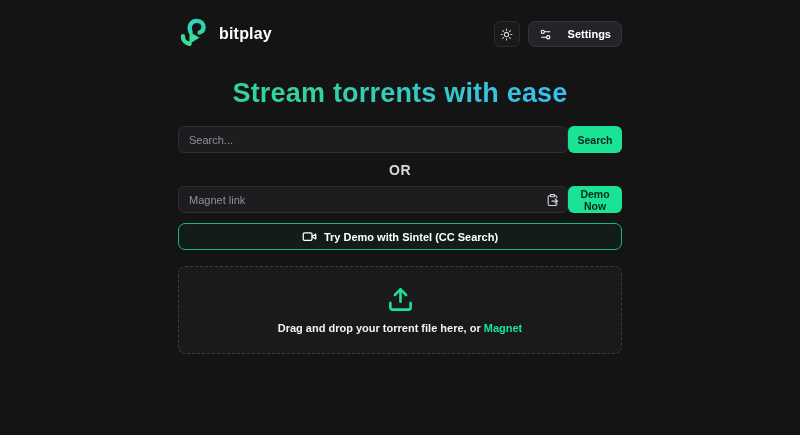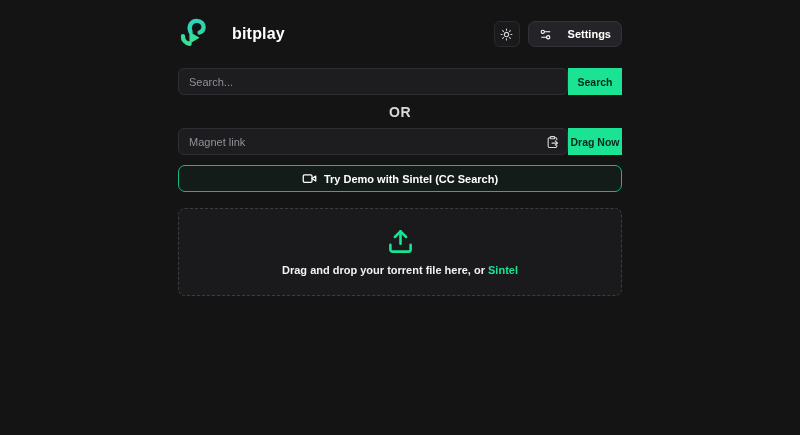"bitplay" .logo { gap: 24px -> 11px }
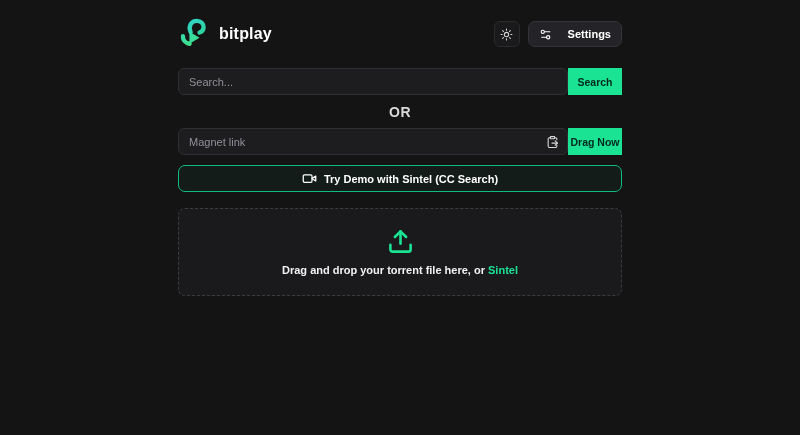"Stream torrents with ease" h1.hero-title { html: none -> <h1>Stream torrents with ease</h1> }
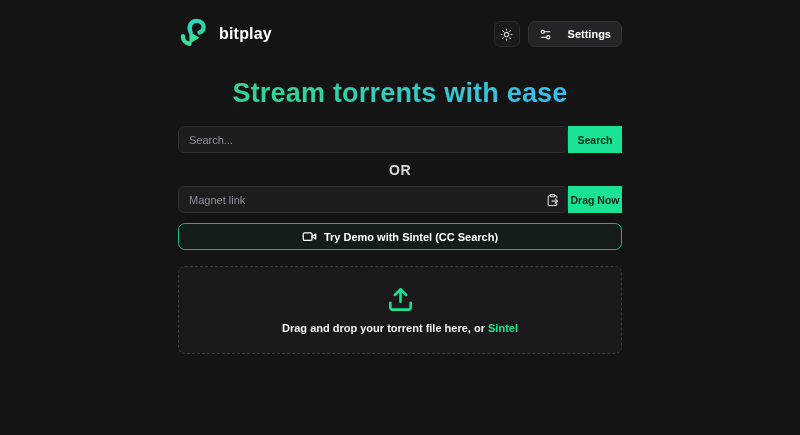"Search" .accent-btn { border-radius: 0 -> 6px }
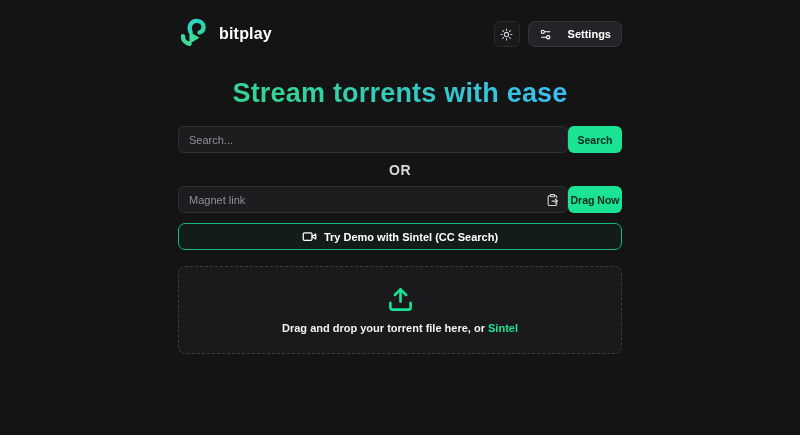"Drag Now" button.accent-btn { text: Drag -> Demo }
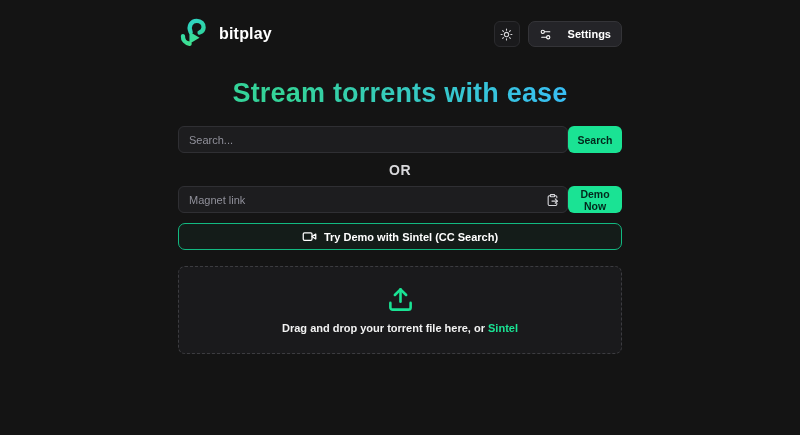"Sintel" a.browse-link { text: Sintel -> Magnet }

* [WHAT IS REQUIRED]:
Starting at the line that contains "border-radius: 0 ->", reproduce each line exactly through the end of the entries above, leaving every picture out.

* [OUTPUT]:
"Search" .accent-btn { border-radius: 0 -> 6px }
"Drag Now" button.accent-btn { text: Drag -> Demo }
"Sintel" a.browse-link { text: Sintel -> Magnet }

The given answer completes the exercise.